Go through the data and retrieve each line that includes the string "principal".

Data to process START

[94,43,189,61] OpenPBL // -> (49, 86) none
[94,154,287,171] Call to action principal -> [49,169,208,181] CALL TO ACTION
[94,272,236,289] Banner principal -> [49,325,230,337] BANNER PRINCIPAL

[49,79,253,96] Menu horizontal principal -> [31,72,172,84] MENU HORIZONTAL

Data to process END
Data to process START

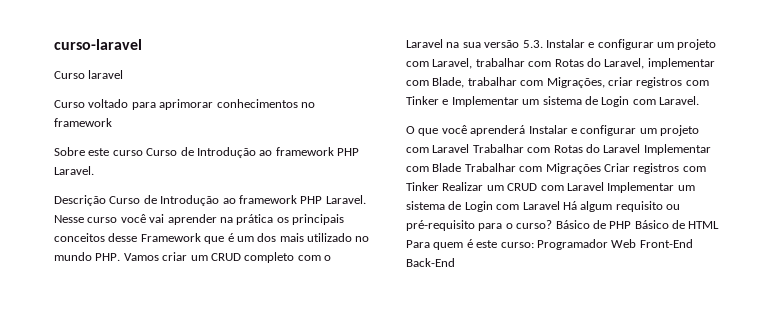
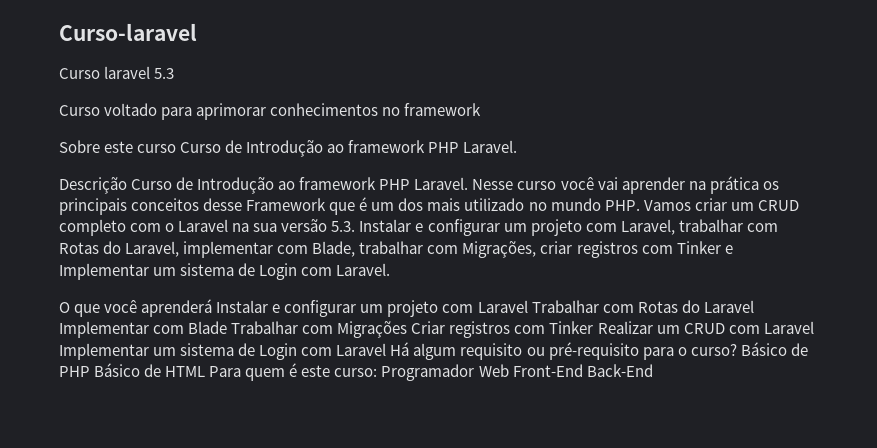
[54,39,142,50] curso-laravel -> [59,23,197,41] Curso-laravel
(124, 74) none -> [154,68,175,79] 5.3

Data to process END

#### Response for this exercise
[94,154,287,171] Call to action principal -> [49,169,208,181] CALL TO ACTION
[94,272,236,289] Banner principal -> [49,325,230,337] BANNER PRINCIPAL
[49,79,253,96] Menu horizontal principal -> [31,72,172,84] MENU HORIZONTAL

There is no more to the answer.